_ASSIGNMENT:_
What you return has to match the listing below line for line.

_RECORDS TO PROCESS:_
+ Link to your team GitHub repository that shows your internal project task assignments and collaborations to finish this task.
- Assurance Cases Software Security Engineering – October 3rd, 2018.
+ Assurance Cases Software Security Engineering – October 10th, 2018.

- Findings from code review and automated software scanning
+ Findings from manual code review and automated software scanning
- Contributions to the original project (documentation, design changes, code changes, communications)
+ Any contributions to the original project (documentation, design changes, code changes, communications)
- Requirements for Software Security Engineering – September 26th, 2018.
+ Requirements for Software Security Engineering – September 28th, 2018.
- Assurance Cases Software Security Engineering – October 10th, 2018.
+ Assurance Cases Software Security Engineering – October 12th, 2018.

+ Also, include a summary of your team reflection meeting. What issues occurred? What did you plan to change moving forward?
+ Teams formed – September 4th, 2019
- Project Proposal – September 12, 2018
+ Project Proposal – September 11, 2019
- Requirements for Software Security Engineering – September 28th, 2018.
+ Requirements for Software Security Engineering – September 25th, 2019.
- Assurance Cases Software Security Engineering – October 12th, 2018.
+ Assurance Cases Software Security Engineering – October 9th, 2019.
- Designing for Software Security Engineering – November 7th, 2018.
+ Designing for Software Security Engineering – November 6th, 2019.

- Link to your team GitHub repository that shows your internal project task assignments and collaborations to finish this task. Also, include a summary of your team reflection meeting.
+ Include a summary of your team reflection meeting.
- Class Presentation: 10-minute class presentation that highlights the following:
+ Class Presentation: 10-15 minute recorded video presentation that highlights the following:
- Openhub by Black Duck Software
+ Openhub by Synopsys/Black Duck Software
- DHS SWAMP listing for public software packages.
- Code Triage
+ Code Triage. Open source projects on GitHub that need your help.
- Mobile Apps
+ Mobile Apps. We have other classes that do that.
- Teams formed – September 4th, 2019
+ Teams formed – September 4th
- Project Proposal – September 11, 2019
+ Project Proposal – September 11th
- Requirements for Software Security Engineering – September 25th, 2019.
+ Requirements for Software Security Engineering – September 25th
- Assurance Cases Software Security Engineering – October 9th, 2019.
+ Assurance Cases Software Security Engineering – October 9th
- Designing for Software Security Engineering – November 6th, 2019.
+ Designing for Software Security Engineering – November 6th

_RESPONSE BOX:_
+ Link to your team GitHub repository that shows your internal project task assignments and collaborations to finish this task.
- Assurance Cases Software Security Engineering – October 3rd, 2018.
+ Assurance Cases Software Security Engineering – October 10th, 2018.

- Findings from code review and automated software scanning
+ Findings from manual code review and automated software scanning
- Contributions to the original project (documentation, design changes, code changes, communications)
+ Any contributions to the original project (documentation, design changes, code changes, communications)
- Requirements for Software Security Engineering – September 26th, 2018.
+ Requirements for Software Security Engineering – September 28th, 2018.
- Assurance Cases Software Security Engineering – October 10th, 2018.
+ Assurance Cases Software Security Engineering – October 12th, 2018.

+ Also, include a summary of your team reflection meeting. What issues occurred? What did you plan to change moving forward?
+ Teams formed – September 4th, 2019
- Project Proposal – September 12, 2018
+ Project Proposal – September 11, 2019
- Requirements for Software Security Engineering – September 28th, 2018.
+ Requirements for Software Security Engineering – September 25th, 2019.
- Assurance Cases Software Security Engineering – October 12th, 2018.
+ Assurance Cases Software Security Engineering – October 9th, 2019.
- Designing for Software Security Engineering – November 7th, 2018.
+ Designing for Software Security Engineering – November 6th, 2019.

- Link to your team GitHub repository that shows your internal project task assignments and collaborations to finish this task. Also, include a summary of your team reflection meeting.
+ Include a summary of your team reflection meeting.
- Class Presentation: 10-minute class presentation that highlights the following:
+ Class Presentation: 10-15 minute recorded video presentation that highlights the following:
- Openhub by Black Duck Software
+ Openhub by Synopsys/Black Duck Software
- DHS SWAMP listing for public software packages.
- Code Triage
+ Code Triage. Open source projects on GitHub that need your help.
- Mobile Apps
+ Mobile Apps. We have other classes that do that.
- Teams formed – September 4th, 2019
+ Teams formed – September 4th
- Project Proposal – September 11, 2019
+ Project Proposal – September 11th
- Requirements for Software Security Engineering – September 25th, 2019.
+ Requirements for Software Security Engineering – September 25th
- Assurance Cases Software Security Engineering – October 9th, 2019.
+ Assurance Cases Software Security Engineering – October 9th
- Designing for Software Security Engineering – November 6th, 2019.
+ Designing for Software Security Engineering – November 6th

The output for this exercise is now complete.